The spinning flaming sword is an allusion to the threat of mortality. The childlike cherubs give man a sense of immortality. This means that man senses both immortality and mortality, thereby creating a balance to keep man equidistant from both damaging poles: death threatens man’s immortality fantasy, and with a sense of immortality—cherubs—man will not feel morbid that he's dying tomorrow. This balance between immortality and certain death enables some tranquility, and the ability to live normally.

Cain and Able

Now we learn of religion and competition. Cain was jealous that God favored his brother’s sacrifice. Thereby, we learn that man seeks validation for his religiosity, and that he is intolerable towards those whom God favorites; Cain murdered Abel…the seeds of anti-Semitism. From God’s punishment of Cain, we derive that no prohibition against murder was needed: morality and the evil of murder can be derived from God’s creation of a species. As God made many men, His will is disregarded when we treat others worse than ourselves. A species means God desires multiple beings to exist. Therefore we cannot mistreat them. 

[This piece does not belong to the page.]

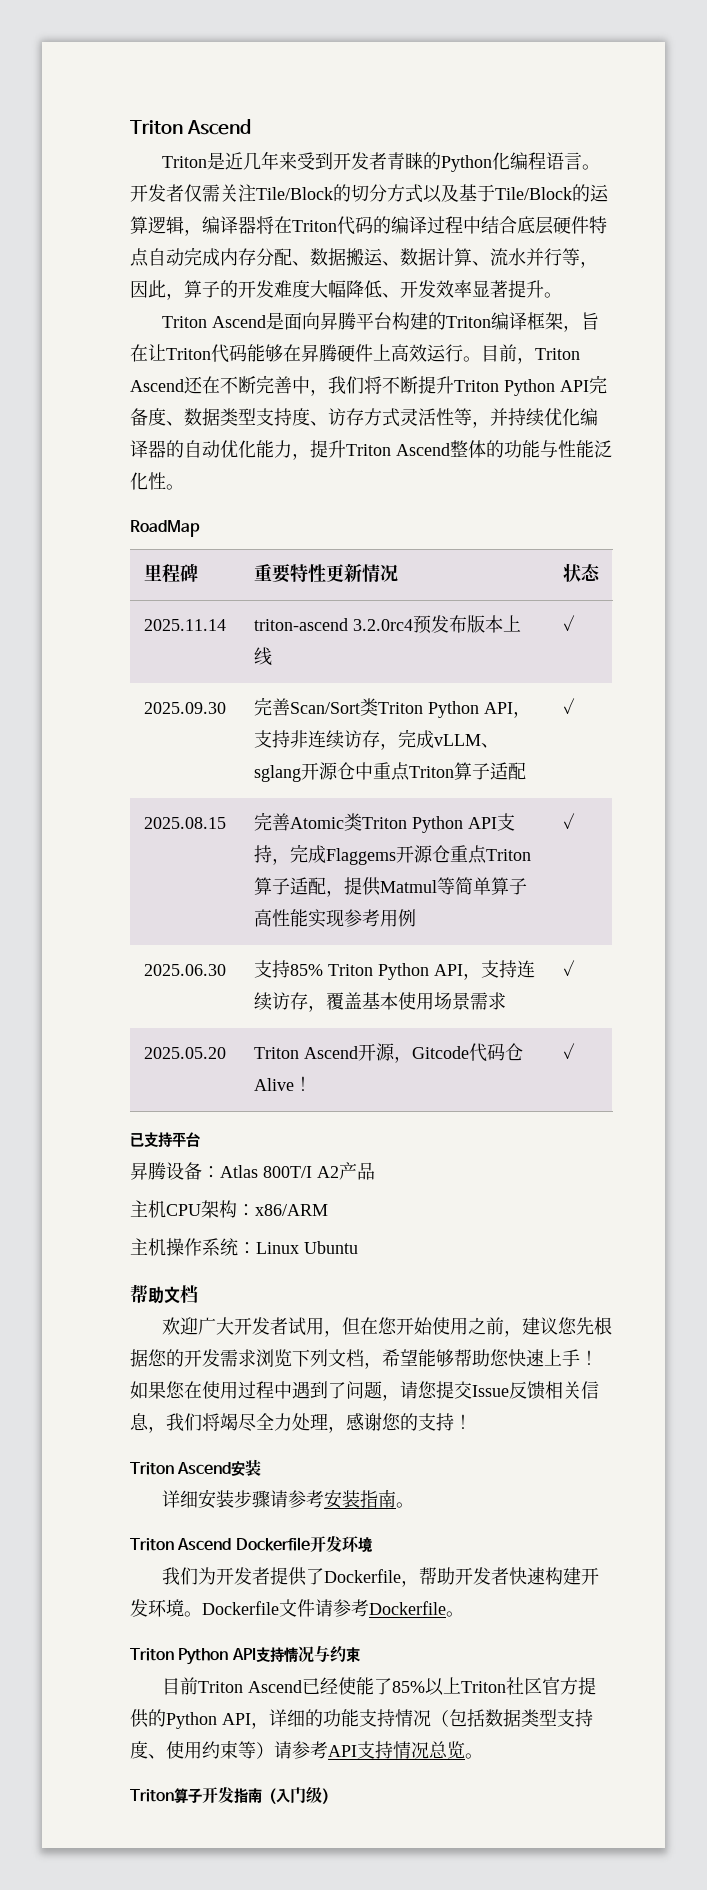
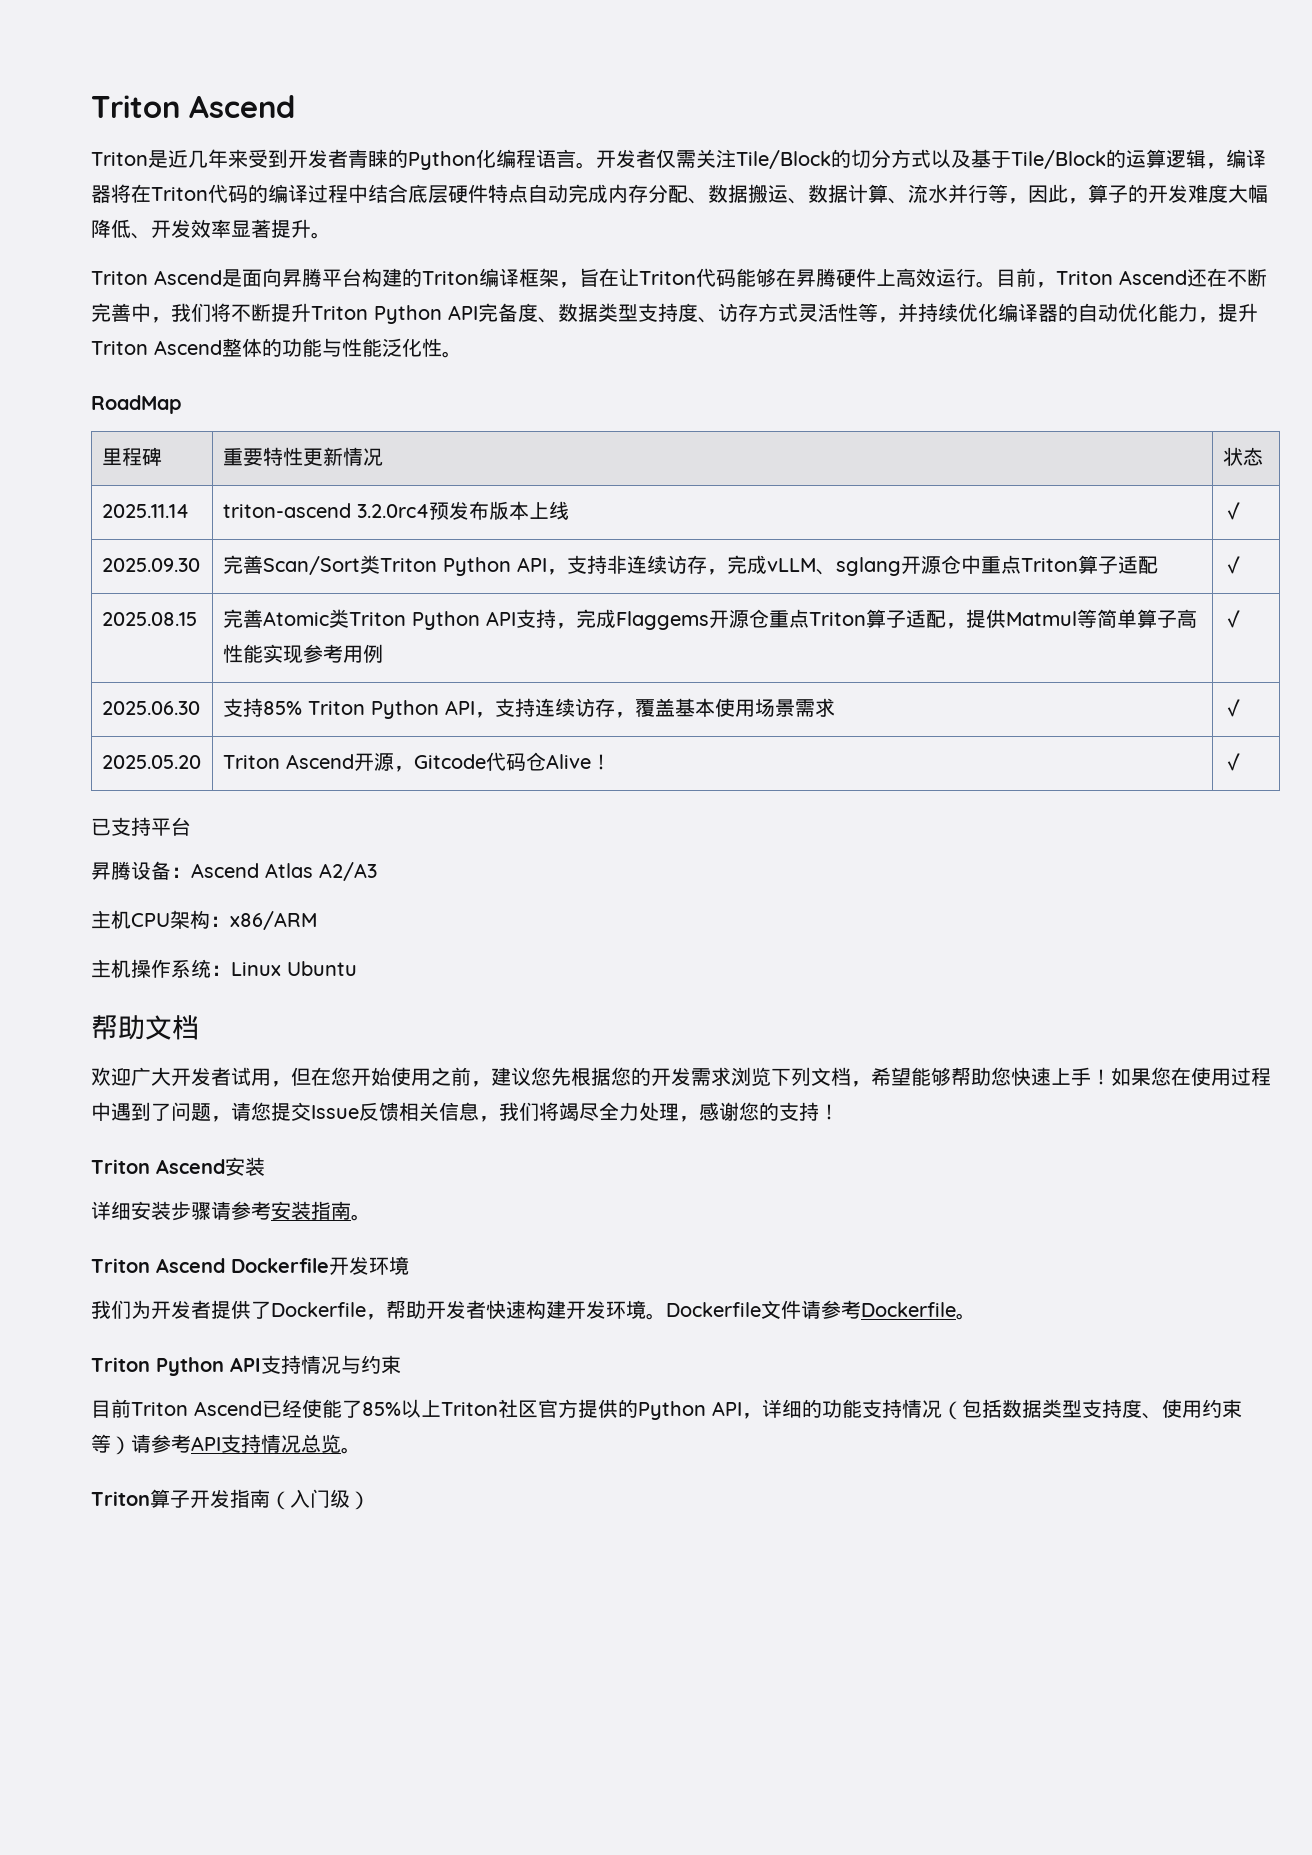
- 昇腾设备：Atlas 800T/I A2产品
+ 昇腾设备：Ascend Atlas A2/A3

Although not commanded in sacrifice, Cain and Abel recognized man is subservient to God and that it is proper to embody this in sacrifice: the giving of our efforts to God, who gave us the fruits of our efforts. God responding to their sacrifices teaches that it is necessary for man’s dignity that God validates man’s proper actions. Similarly we read “Fire came forth from before the Lord and consumed the burnt offering and the fat parts on the altar. And all the people saw, and shouted, and fell on their faces” (Lev. 9:24). Here too, God endorsed man’s upright acts.

Additionally God's response to Cain that he can overcome his sinful nature rides on the coattails of Adam’s sin, teaching that sin is not something coerced or inevitable.

As we progress in our Torah studies, we must be sensitive that all stories and laws target vital lessons. We must not dismiss a story or a single detail. Maimonides taught that in some Torah accounts, each item teaches something new, while in other cases, many particulars may be providing context, without new lessons for each word or phrase. We must discern when to apply each rule, but recognize that all that is written in Torah is for a great purpose.